Translation, Migration, & Gender in the Americas, the Transatlantic, & the Transpacific
5-8 Jul 2017 Bordeaux (France)

Participants > Panelists > Lillvis Kristen

Friday 7
I6- Translation, Transgression, Disruption, and Migration
Molly Fuller (Kent State University, USA)
› 16:30 - 16:45 (15min)
› I009
Middle Passage Migrations and Posthuman Multiple Consciousness in Octavia Butler's Science Fiction
Kristen Lillvis  1  
1 : Marshall University

Theorizing the Middle Passage extends the transatlantic slave trade beyond the four centuries of trauma that triangulated Africa, Europe, and the Americas. Toni Morrison finds that Middle Passage dislocations foreshadow modernist alienations (Gilroy 178).

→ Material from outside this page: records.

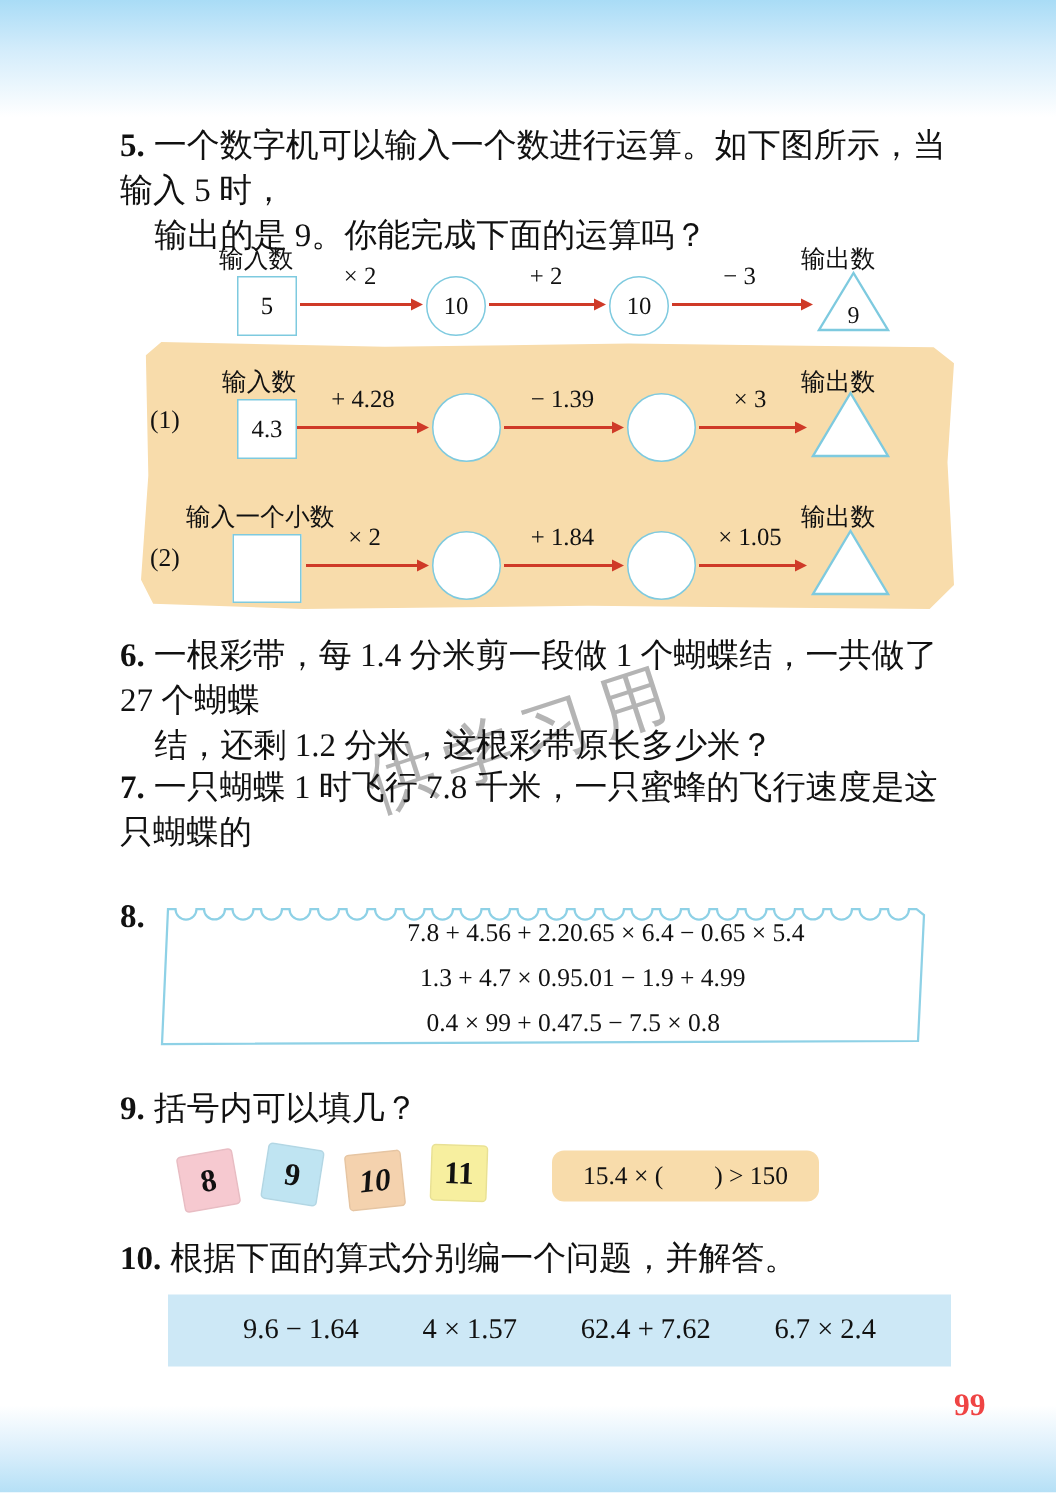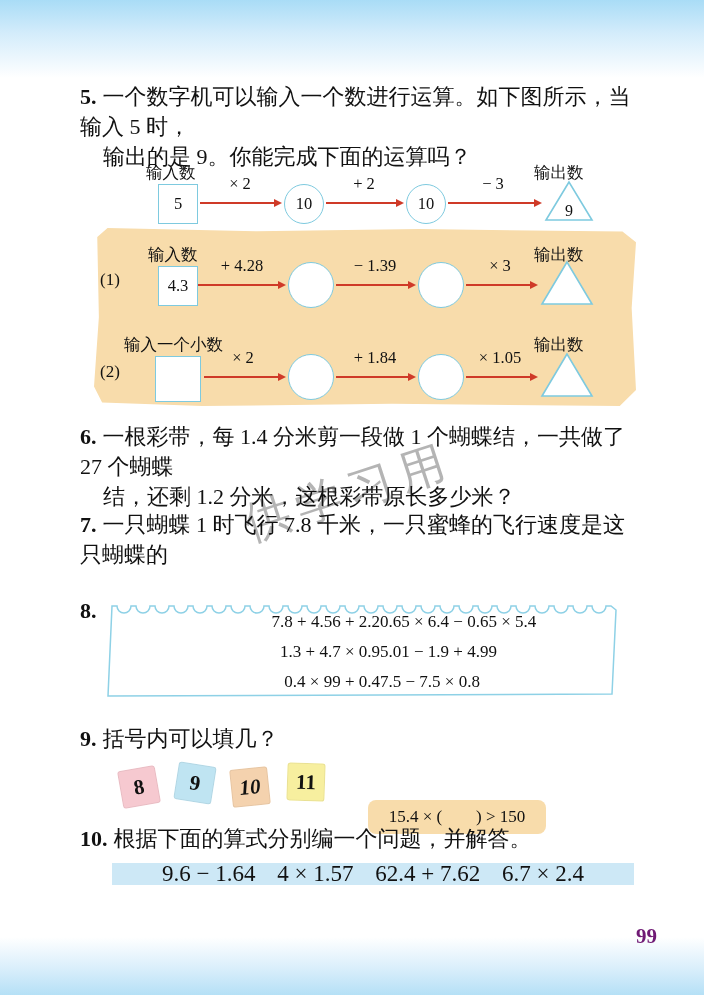"15.4 × ( ) >" .pill { top: 800px -> 767px }
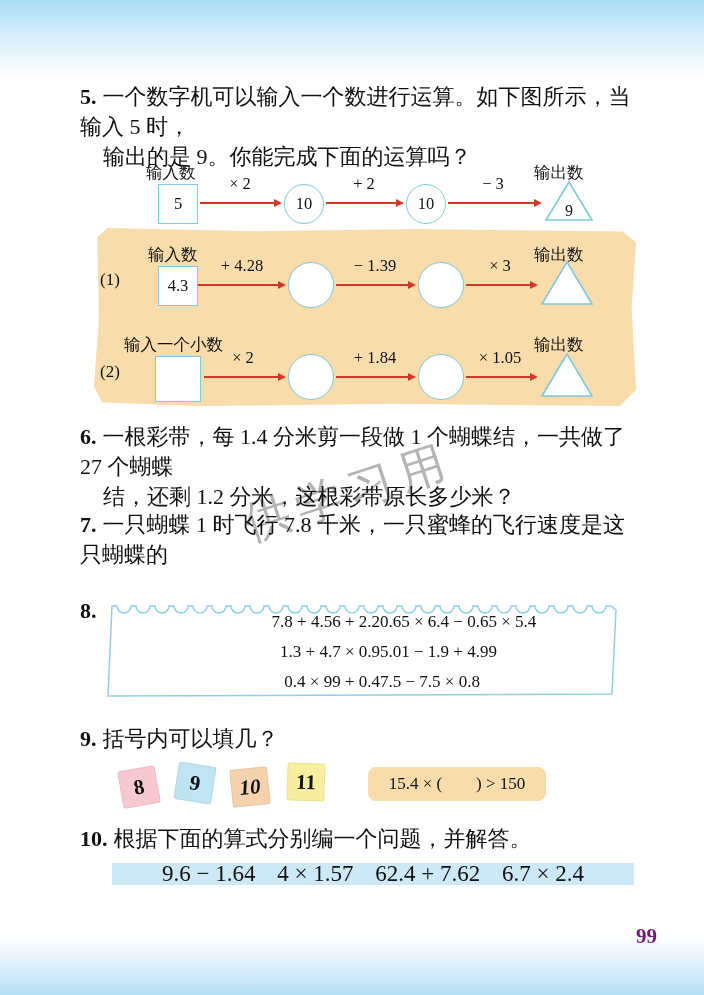"9.6 − 1.64" .p10-band { font-size: 23px -> 19px; height: 22px -> 48px }
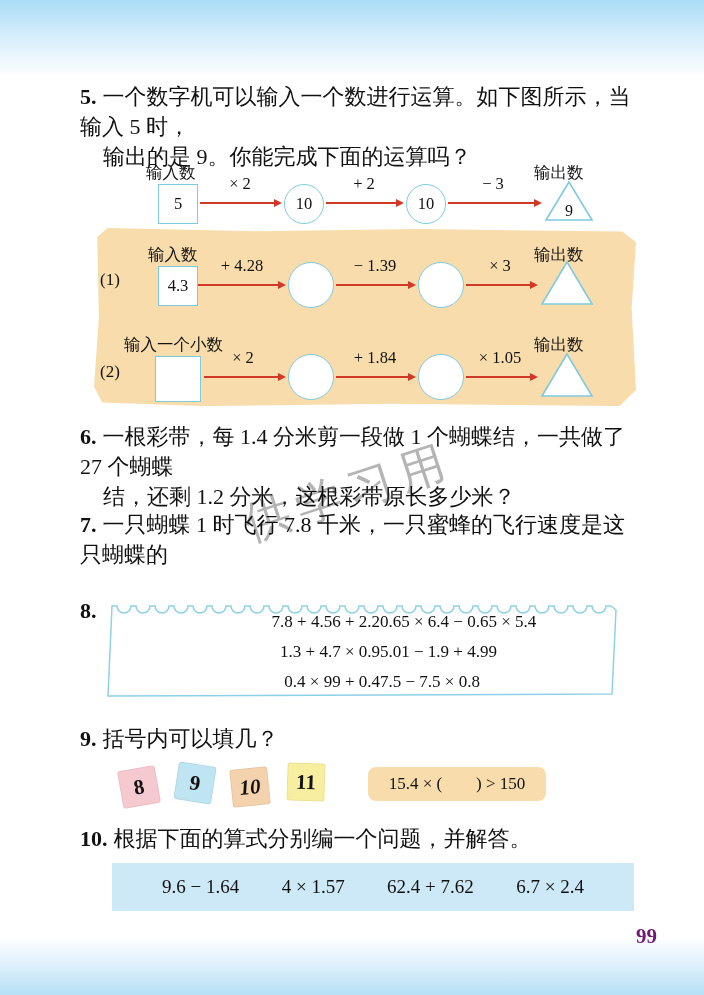"99" .page-num { color: #701a75 -> #ef4444 }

Greg Tate extends Middle Passage dislocations to the field of semiotics, arguing that the Middle Passage operates as the bar between signifier and signified (Eshun 297-98). Calvin L. Warren furthers Tate's semiotic approach, asserting that the meaninglessness of signification following the Middle Passage institutes a black nihilism. And Kodwo Eshun “reroutes” the alien abductions of the Middle Passage through contemporary science fictions in order to offer alternative histories and futures (300). Each of these theorists marks the Middle Passage as both a defining, centuries-long moment in history as well as an experience that exceeds the specific time period during which it occurs. Moreover, each theorist recognizes that during and following the Middle Passage, constructions of blackness develop in opposition to yet support of whiteness. This paper examines Middle Passage experiences in Octavia Butler's science fiction in order to argue that the temporal and subjective liminality associated with the Middle Passage produces understandings of blackness both associated with and distinct from of the ontology and cosmology of white power. In Butler's science fiction, considering; identity within the temporal liminality of posthumanism allows the black subject to conceive of a future in which blackness destroys rather than facilitates black objectification. This paper argues that instances of posthuman multiple consciousness in Butler's texts project non-apocalyptic possibilities for the future as well as the past and present.